Mieux encadrer les travailleurs étrangers temporaires, « un pas dans la bonne direction »

Les inspections seront plus nombreuses, a indiqué le ministre du Travail, Jean Boulet.
Photo : La Presse canadienne / Graham Hughes
Devant les cas d'abus qui ont fait la manchette ces derniers mois, Québec souhaite mieux protéger et informer les travailleurs étrangers temporaires, qui sont de plus en plus nombreux dans la province. Ce souhait est très bien accueilli par plusieurs acteurs de la région.

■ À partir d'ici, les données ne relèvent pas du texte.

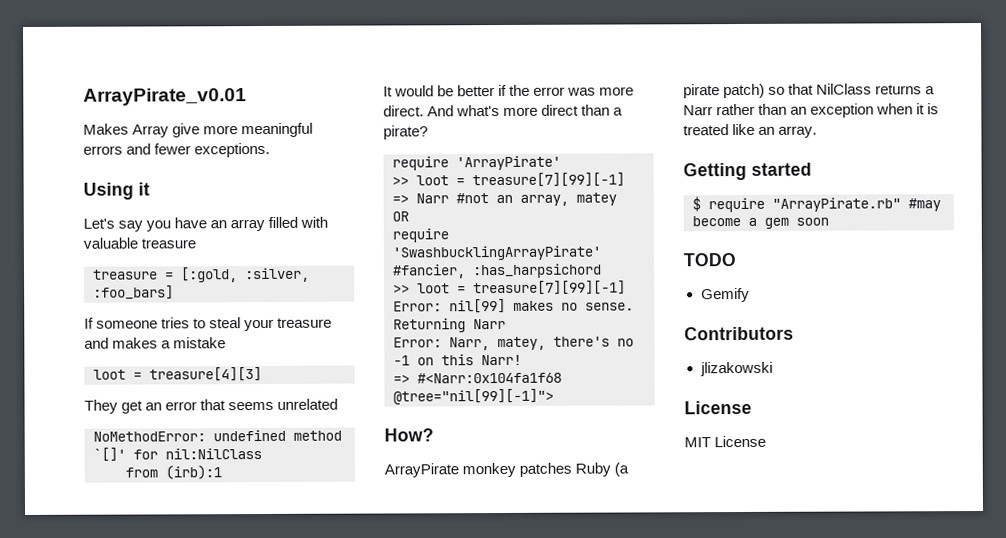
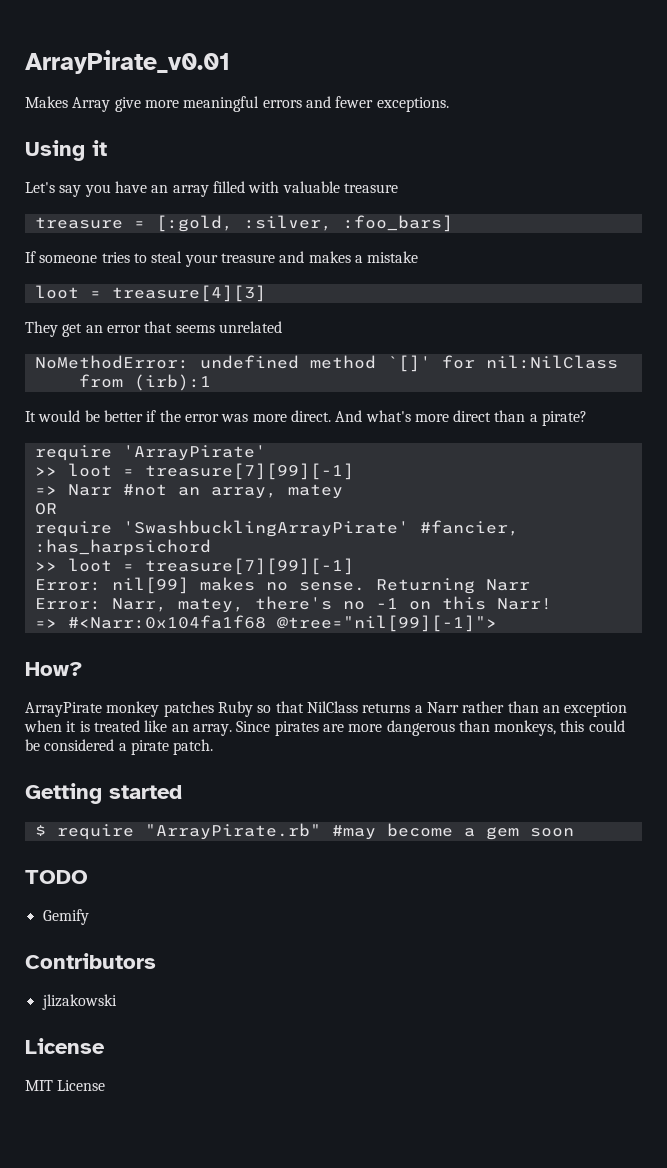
- ArrayPirate monkey patches Ruby (a pirate patch) so that NilClass returns a Narr rather than an exception when it is treated like an array.
+ ArrayPirate monkey patches Ruby so that NilClass returns a Narr rather than an exception when it is treated like an array. Since pirates are more dangerous than monkeys, this could be considered a pirate patch.

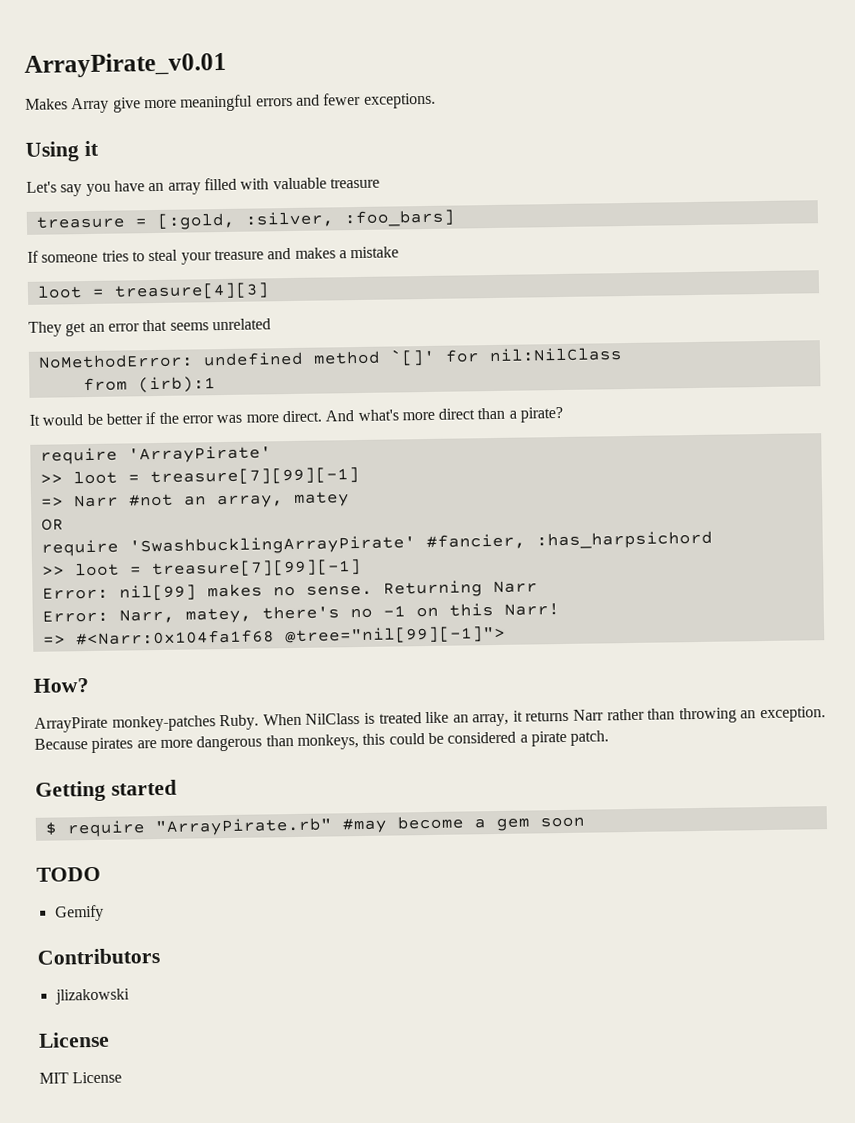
- ArrayPirate monkey patches Ruby so that NilClass returns a Narr rather than an exception when it is treated like an array. Since pirates are more dangerous than monkeys, this could be considered a pirate patch.
+ ArrayPirate monkey-patches Ruby. When NilClass is treated like an array, it returns Narr rather than throwing an exception. Because pirates are more dangerous than monkeys, this could be considered a pirate patch.

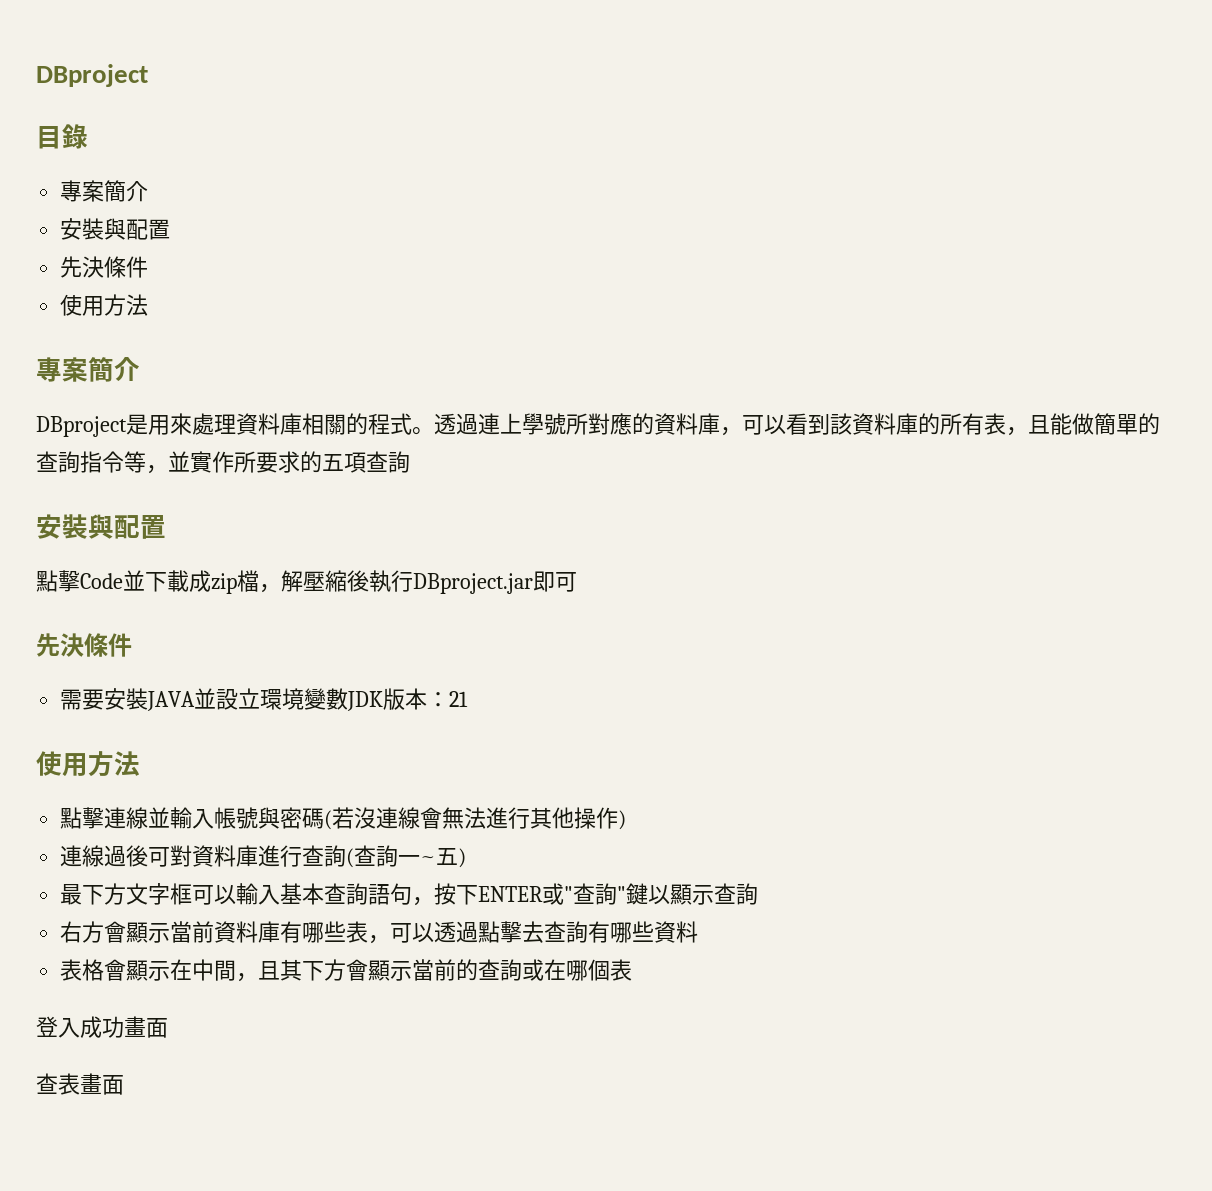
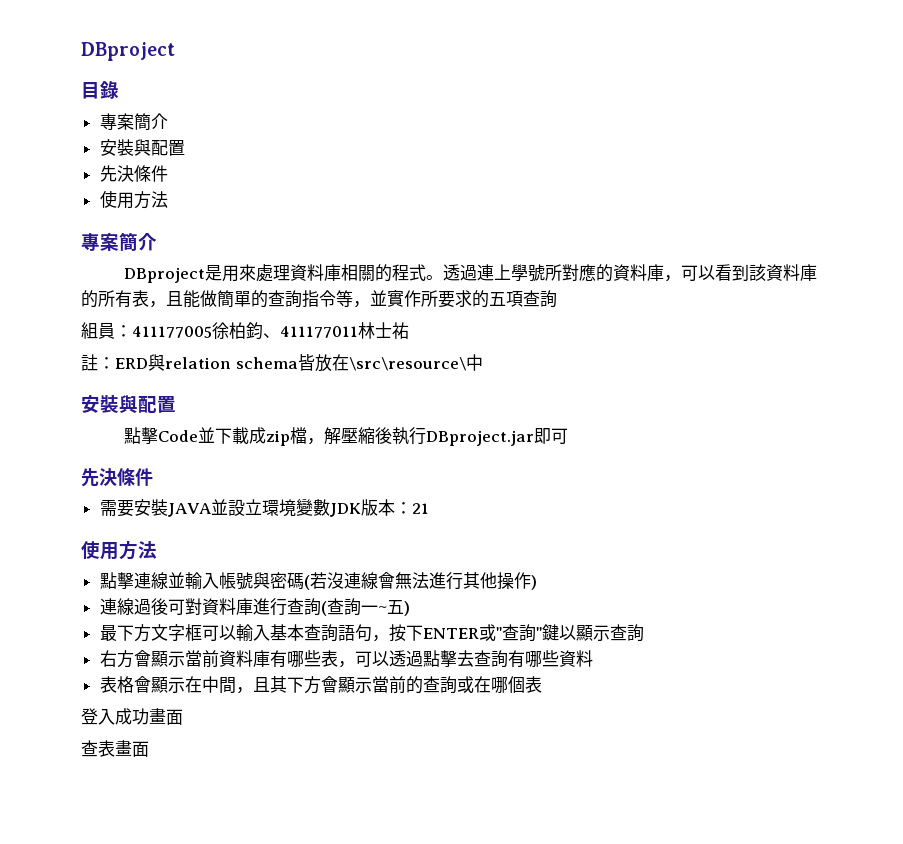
+ 組員：411177005徐柏鈞、411177011林士祐
+ 註：ERD與relation schema皆放在\src\resource\中

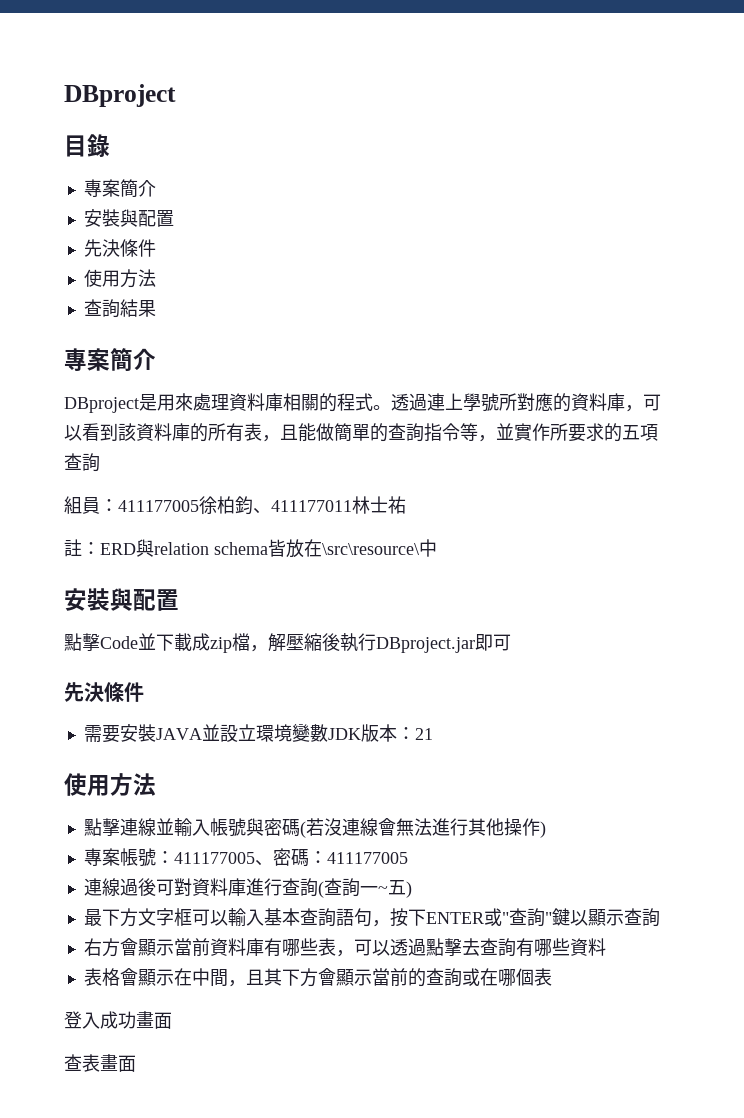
+ 查詢結果
+ 專案帳號：411177005、密碼：411177005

En ce sens, le ministre du Travail, Jean Boulet, a annoncé mercredi que les actions de la Commission des normes, de l’équité, de la santé et de la sécurité du travail (CNESST
) auprès de cette main-d’œuvre, de ses représentants et de ses employeurs seront renforcées.Les inspections seront plus nombreuses, a indiqué M. Boulet. De plus, l'Escouade de prévention auprès des travailleurs étrangers temporaires devient permanente. Une vingtaine d’agents auront le mandat de sillonner le Québec pour vérifier si les conditions des travailleurs respectent les règles québécoises.
Ça ne règle pas tout, mais c’est certainement un pas dans la bonne direction
, se félicite Manon Brunelle, coordonnatrice de l’organisme Illusion emploi de l’Estrie
, en entrevue avec Radio-Canada Estrie.
« Ce qu’on a fait comme pressions politiques au cours des dernières années a porté ses fruits. [...] Peut-être qu’enfin le politique va se mouiller un peu plus pour protéger les travailleurs. »
Elle concède que les récents scandales concernant les travailleurs étrangers temporaires, comme notre enquête qui révélait que des Mexicains étaient payés quatre fois moins que les Québécois chez l’entreprise BRP, ont pu faire pencher la balance. C’est sûr que ça a pu influencer Québec. Mais c’est le résultat qui compte. Et on voit qu’il y a un début de volonté politique d’essayer de mieux encadrer ce programme-là
, poursuit-elle.
Hausse marquée ces dernières années
Avec la pénurie de main-d’œuvre, les travailleurs temporaires étrangers sont de plus en plus nombreux à venir travailler au Québec. En 2022, la province en a accueilli 38 500, alors que ce nombre s'élevait à 23 300 en 2019. En trois ans, la hausse a été de 15 200 travailleurs.
La pénurie a pu influencer la décision de Québec, croit Manon Brunelle. Mais ça ne règle pas le problème du permis. Depuis plusieurs années, on demande des permis de travail ouverts. S’il arrive des cas d’abus, le travailleur est rattaché à son seul et unique employeur et il ne peut pas faire de démarches pour quitter son emploi. C’est une grave lacune
, indique-t-elle.
« Ils n’ont pas non plus facilement accès à la résidence permanente alors qu'ils font partie prenante de notre communauté. »
L’avocate spécialisée en immigration Yasmine Guillaume salue elle aussi la position du ministre du Travail. Elle dit d’ailleurs recevoir actuellement un nombre élevé de demandes d’aide en provenance de travailleurs étrangers. Il était temps qu’il y ait une annonce en ce sens. Il y a beaucoup d’abus lorsqu’il y a des recrutements massifs de travailleurs à l’étranger
, indique-t-elle.
On n’a pas idée du nombre de travailleurs étrangers qu’il y a dans notre région. L’immigration est une réalité ici aussi, dans des régions qui sont éloignées des centres où se trouvent les organismes qui font la surveillance. Augmenter le nombre de brigades sur le terrain, ça va être très bon pour les travailleurs
, croit quant à lui Jasmin Chabot, chargé de projet pour Actions interculturelles, à Sherbrooke.